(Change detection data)
>>
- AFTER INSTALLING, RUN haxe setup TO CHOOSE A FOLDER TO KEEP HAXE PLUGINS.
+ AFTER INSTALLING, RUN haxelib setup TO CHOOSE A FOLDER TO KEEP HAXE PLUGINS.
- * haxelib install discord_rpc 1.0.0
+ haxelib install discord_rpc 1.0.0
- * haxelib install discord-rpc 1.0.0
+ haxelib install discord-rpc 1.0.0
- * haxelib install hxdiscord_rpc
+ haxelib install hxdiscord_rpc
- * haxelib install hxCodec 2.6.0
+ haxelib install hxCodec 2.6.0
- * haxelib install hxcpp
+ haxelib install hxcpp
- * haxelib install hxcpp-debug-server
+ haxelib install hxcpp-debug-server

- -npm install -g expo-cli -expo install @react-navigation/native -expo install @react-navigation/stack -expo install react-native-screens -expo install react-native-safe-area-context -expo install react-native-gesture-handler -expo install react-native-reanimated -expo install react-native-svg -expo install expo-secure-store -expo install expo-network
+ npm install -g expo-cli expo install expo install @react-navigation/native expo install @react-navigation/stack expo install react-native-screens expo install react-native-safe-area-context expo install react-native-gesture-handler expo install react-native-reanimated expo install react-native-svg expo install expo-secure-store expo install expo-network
<<
**What is being asked**
Return each line of the data that contains the string "FOLDER".

**Exercise solution**
- AFTER INSTALLING, RUN haxe setup TO CHOOSE A FOLDER TO KEEP HAXE PLUGINS.
+ AFTER INSTALLING, RUN haxelib setup TO CHOOSE A FOLDER TO KEEP HAXE PLUGINS.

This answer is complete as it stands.